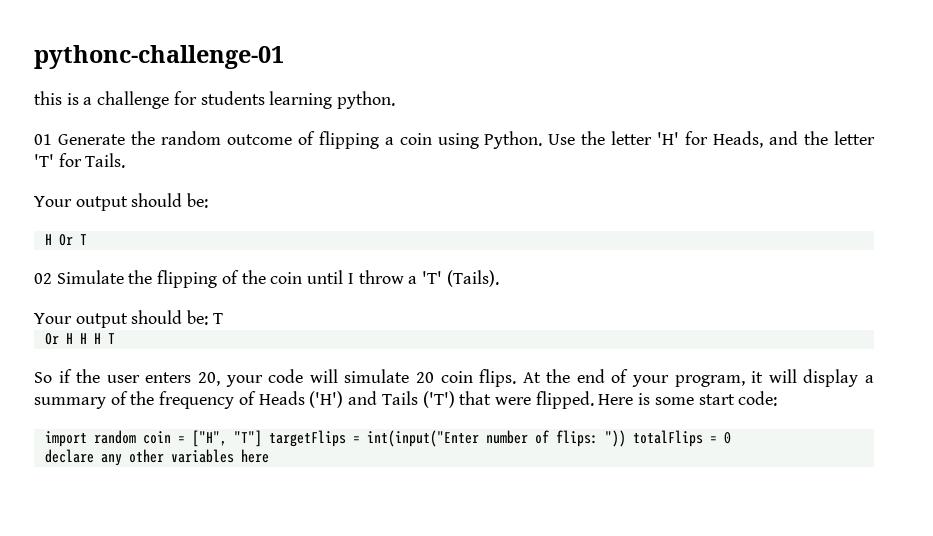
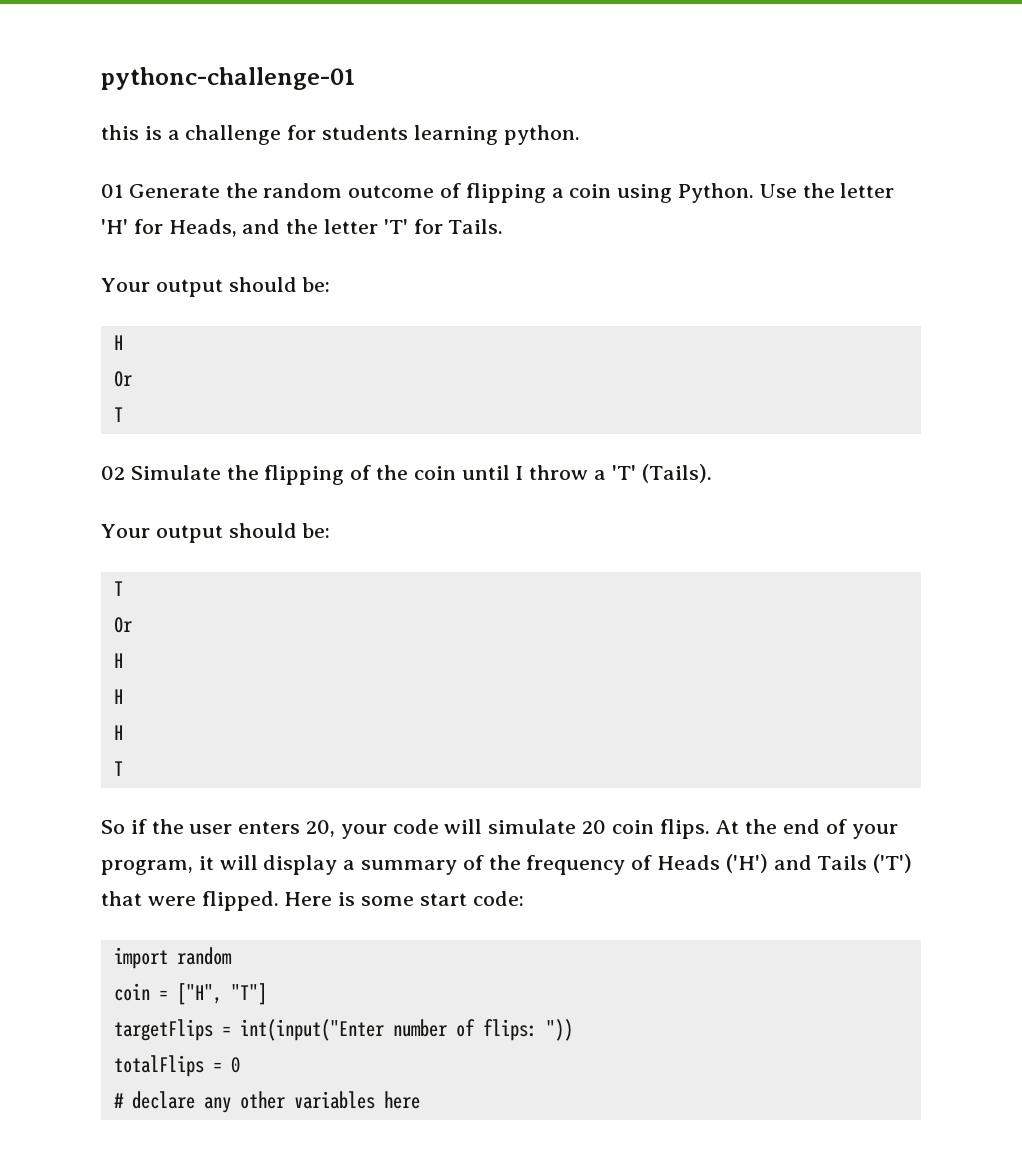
[58,234,73,246] Or -> [113,371,132,387] // Or //
(209, 317) none -> (331, 530) //
[65,333,101,344] H H H -> [113,653,123,668] [113,689,123,704] [113,725,123,740] // H // H // H //
(136, 437) none -> (232, 956) //
(262, 438) none -> (267, 994) //
(626, 438) none -> (573, 1030) //
(731, 438) none -> [113,1093,124,1108] #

*PROBLEM DESCRIPTION*.
When a line of the records includes "none", that line belongs in the answer.

*RESPONSE TO THE EXERCISE*.
(209, 317) none -> (331, 530) //
(136, 437) none -> (232, 956) //
(262, 438) none -> (267, 994) //
(626, 438) none -> (573, 1030) //
(731, 438) none -> [113,1093,124,1108] #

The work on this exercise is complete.